The first thing we can see is a string of letters writing out "KYP". This is our magic header, so we want QuickBMS to check if our file is really a .kyp archive. So using the command, "idstring "KYP\x00" ", we can check if our file is a KYP file. "But Struggleeeeeeeeee, why is there a \x00 at the end of our idstring? I thought our magic id was KYP!" Well yes, and no. Our magic id is really "KYP00" However, the 00's are read as a null (or empty value) but are part of our magic id. So tl;dr, our next command to write is "idstring "KYP\x00".
So next is a value that if you read above is our file size. We know this because it's equal to the file's file size in hex.
So this is a 4 byte value, or a long. We read this from the file by writing out this command: "get archiveSize long". 'get' is a command/function in QuickBMS that allows us to read from the value using the different types of variables (Check the glossary if you want to know the variable types.) and read it into our script. So 'get' is the command, 'archiveSize' is the variable that'll hold our value (a bucket if you'd in a sense), and 'long' is the variable type we're reading.
Next value is a bit (heheh) harder to figure out what it is. It looks like a long value (0x00000003), though we don't know what this does. We'll return to this later. However we'll put something there so we can advance our position in the file.

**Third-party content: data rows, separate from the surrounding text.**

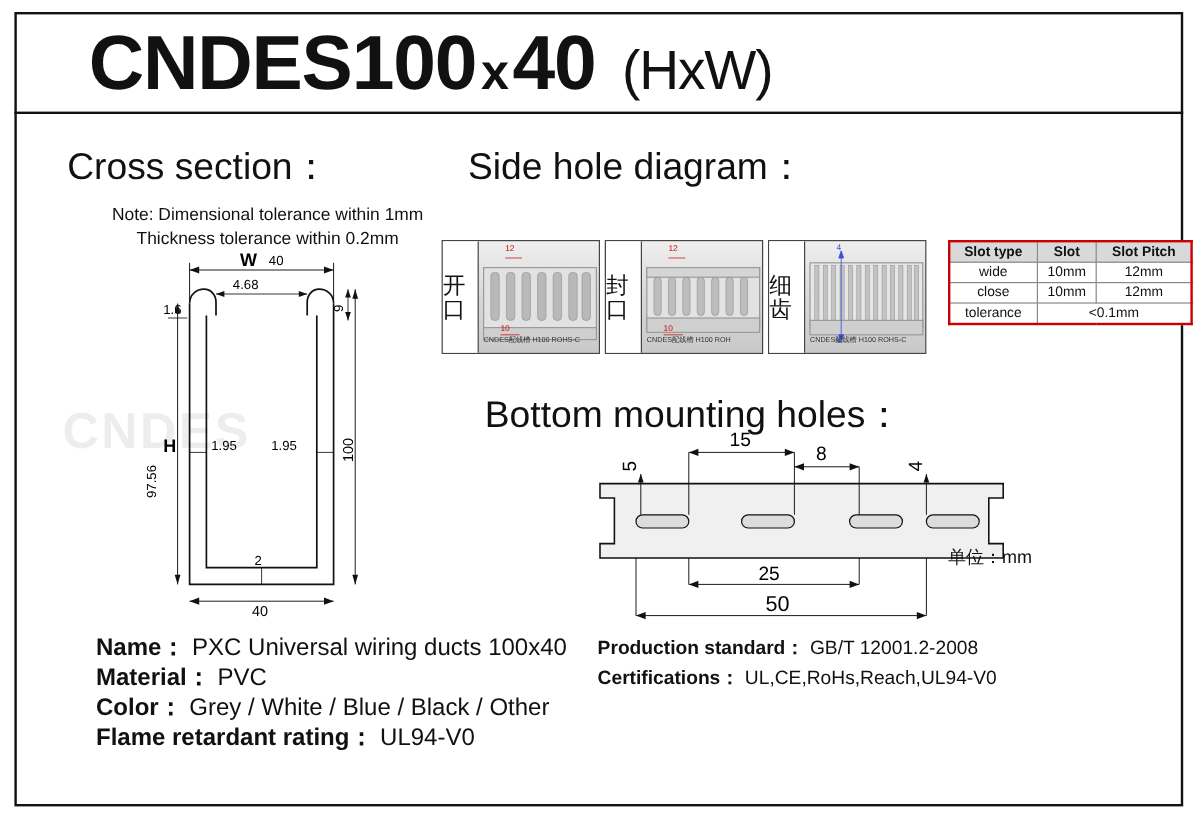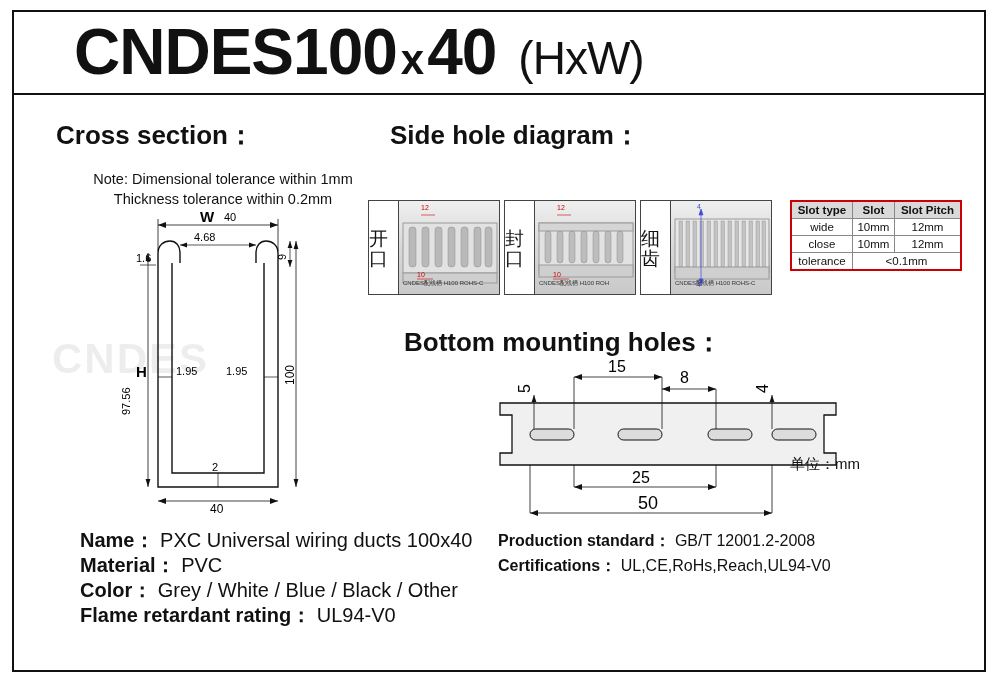--- a/index.html
+++ b/index.html
@@ -44,22 +44,22 @@
     font-size: 64px;
     line-height: 1;
     display: flex;
     align-items: baseline;
   }
   .title-main { font-size: 64px; }
   .title-x { font-size: 42px; padding: 0 4px; }
   .title-hxw { font-size: 46px; padding-left: 22px; font-weight: normal; }
 
   .section-head {
-    font-size: 26px;
-    font-weight: bold;
+    font-size: 31px;
+    font-weight: normal;
     position: absolute;
   }
   #cross-section-title { left: 56px; top: 118px; }
   #side-hole-title { left: 390px; top: 118px; }
   #bottom-holes-title { left: 392px; top: 325px; margin-left: 12px; }
 
   .note {
     position: absolute;
     left: 58px; top: 170px;
     width: 330px;
@@ -129,21 +129,21 @@
   .dim-red {
     position: absolute;
     font-size: 7px;
     color: #c00;
   }
 
   
   #slot-table {
     position: absolute;
     left: 790px; top: 200px;
-    width: 172px;
+    width: 204px;
     border: 2px solid #c00;
     border-collapse: collapse;
     font-size: 11.5px;
     background: #fff;
   }
   #slot-table th, #slot-table td {
     border: 1px solid #888;
     text-align: center;
     padding: 2px 2px;
     font-weight: normal;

After the unknown value, it looks like this is just a bunch of zeros, so we can skip this. It's a 4 byte null value So we write this in our script: "get null long"
Next few values look very odd and confusing, however we'll walk through it together
So it looks like there are 3 values, each 10 bytes long. Gasp! That's the same amount as our unknown value! So now we know what it is. But what does it represent? Let's read on.
So the first four bytes, looks like a pointer. A pointer is a value that "points" to an offset. So our 4 bytes are an pointer to a file in our archive.
Next we go to our next four bytes. However, once again, we don't know what this is. Let's go to our pointer to see if we can figure this out. So our pointer is 0x40, and we navigate to that offset. This is the start of our file, which has the magic id, 'bres", which is the magic id for .BRRES files. So if we look in the header of the file, we can see a value that is the same as the unknown value. So we can assume that it's a file size.
Next, this next value looks like a line of characters. This looks like the name of something. Perhaps, this is a file name. So the header we've been reading, is for a file. And we can go back to our unknown value and replace the unknown value name with fileCount.
So we have the 3 headers for our files. We can write a loop (or a function) to get the offset of the file, the size of it, and the name. For loops makes it very simple for us to get them. For loops work like this:
So what does this all mean? Well let's look at it. First is the i = 0. i is a new variable, set to be 0. fileCount is the value we figured out earlier. code here is exactly what it means: "we put our code there". next i is very important. next i adds one to our value which equals 0.
So what can we do with this loop? Well we can loop through all of these headers, get the offset, size and filename, which is all that's needed to extract the file. So if you read earlier, we know that those file headers work like this:
Our loop will look like this:
Let's explain this. get pointer long is getting four bytes and storing it as the variable 'pointer'. 'Same with length'. getdstring is a function that gets a string from a file, and reads a set amount of characters. Each file name is a set length of 0x8 or 8 bytes. log is a function that takes an offset of a file, an output name and a length of the file, and writes a new file.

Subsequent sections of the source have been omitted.